• **Instructions to follow**:
Your answer must be the lines from the first one in the material through the line with "[479,137,532,146] Publisheds ->", retyped exactly and with no pictures.

• **Records for this task**:
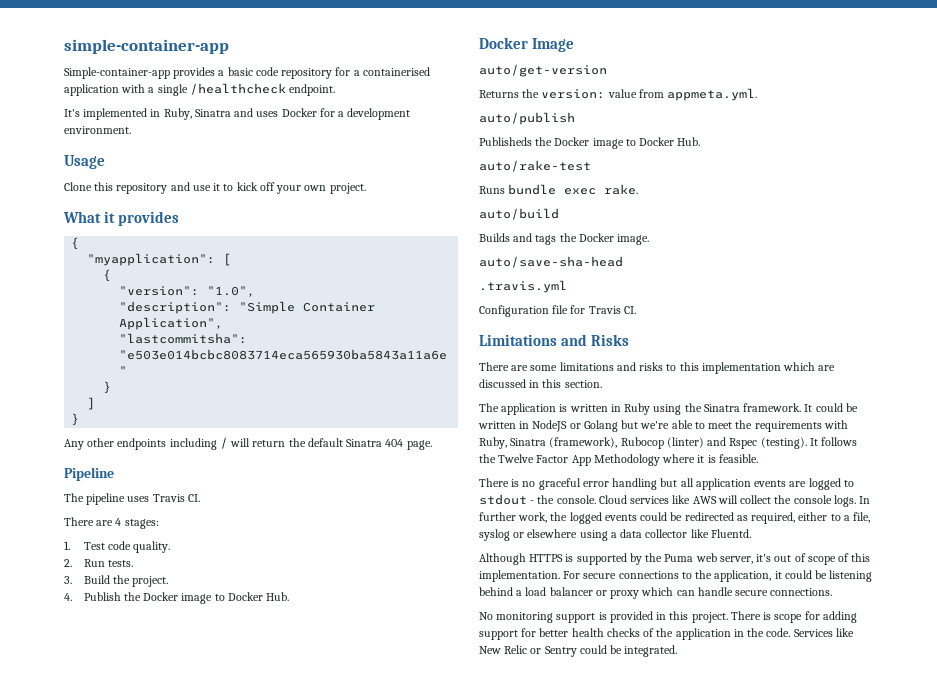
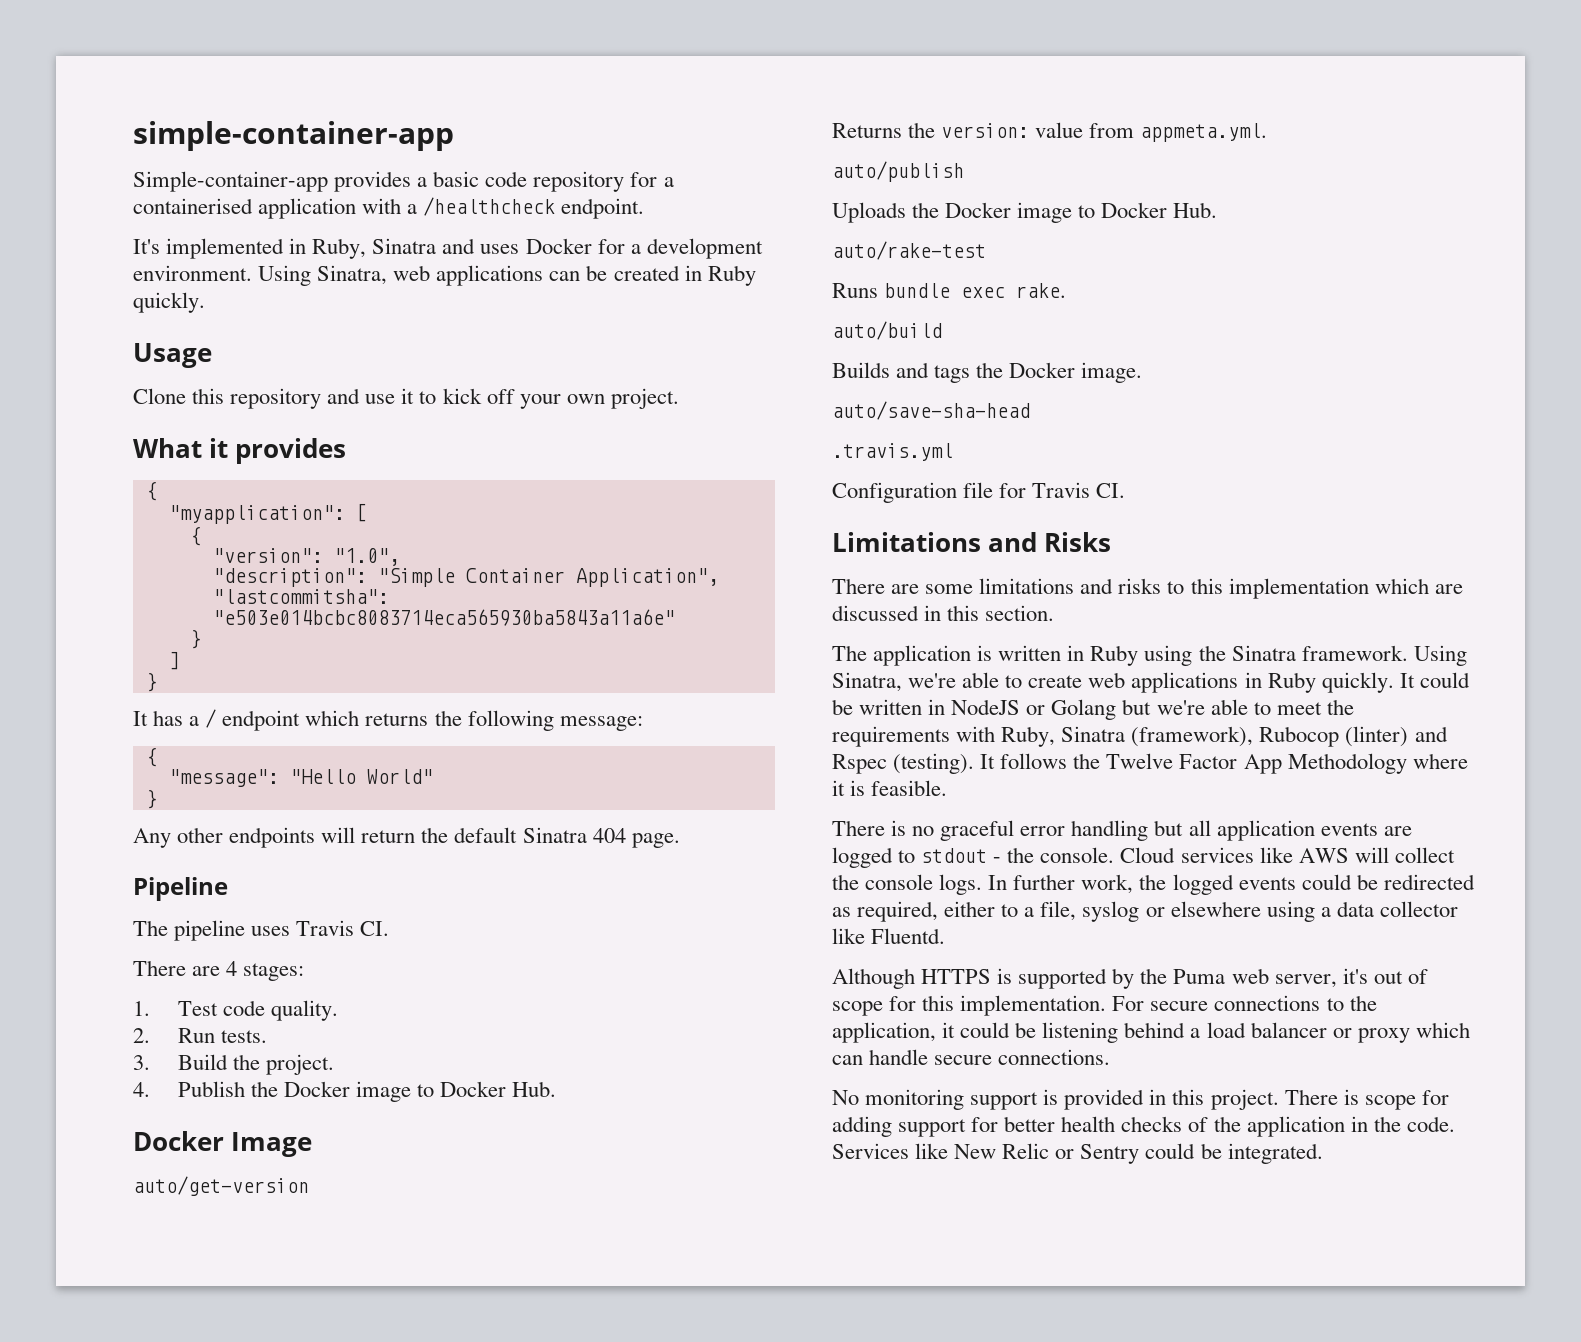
[157,84,188,96] single -> (418, 209) none
(131, 130) none -> [258,265,756,286] [133,292,205,313] Using Sinatra, web applications can be created in Ruby quickly.
(80, 419) none -> [133,709,643,731] [146,747,158,767] [168,769,433,787] [146,789,158,809] // It has a / endpoint which returns the following message: // { // "message": "Hello World" // }
[169,437,228,450] including / -> (316, 837) none
[479,137,532,146] Publisheds -> [832,202,906,223] Uploads
(802, 407) none -> [1413,645,1467,666] [832,672,1394,693] Using Sinatra, we're able to create web applications in Ruby quickly.
[838,553,850,562] of -> [889,996,917,1011] for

• **Solution to this task**:
[157,84,188,96] single -> (418, 209) none
(131, 130) none -> [258,265,756,286] [133,292,205,313] Using Sinatra, web applications can be created in Ruby quickly.
(80, 419) none -> [133,709,643,731] [146,747,158,767] [168,769,433,787] [146,789,158,809] // It has a / endpoint which returns the following message: // { // "message": "Hello World" // }
[169,437,228,450] including / -> (316, 837) none
[479,137,532,146] Publisheds -> [832,202,906,223] Uploads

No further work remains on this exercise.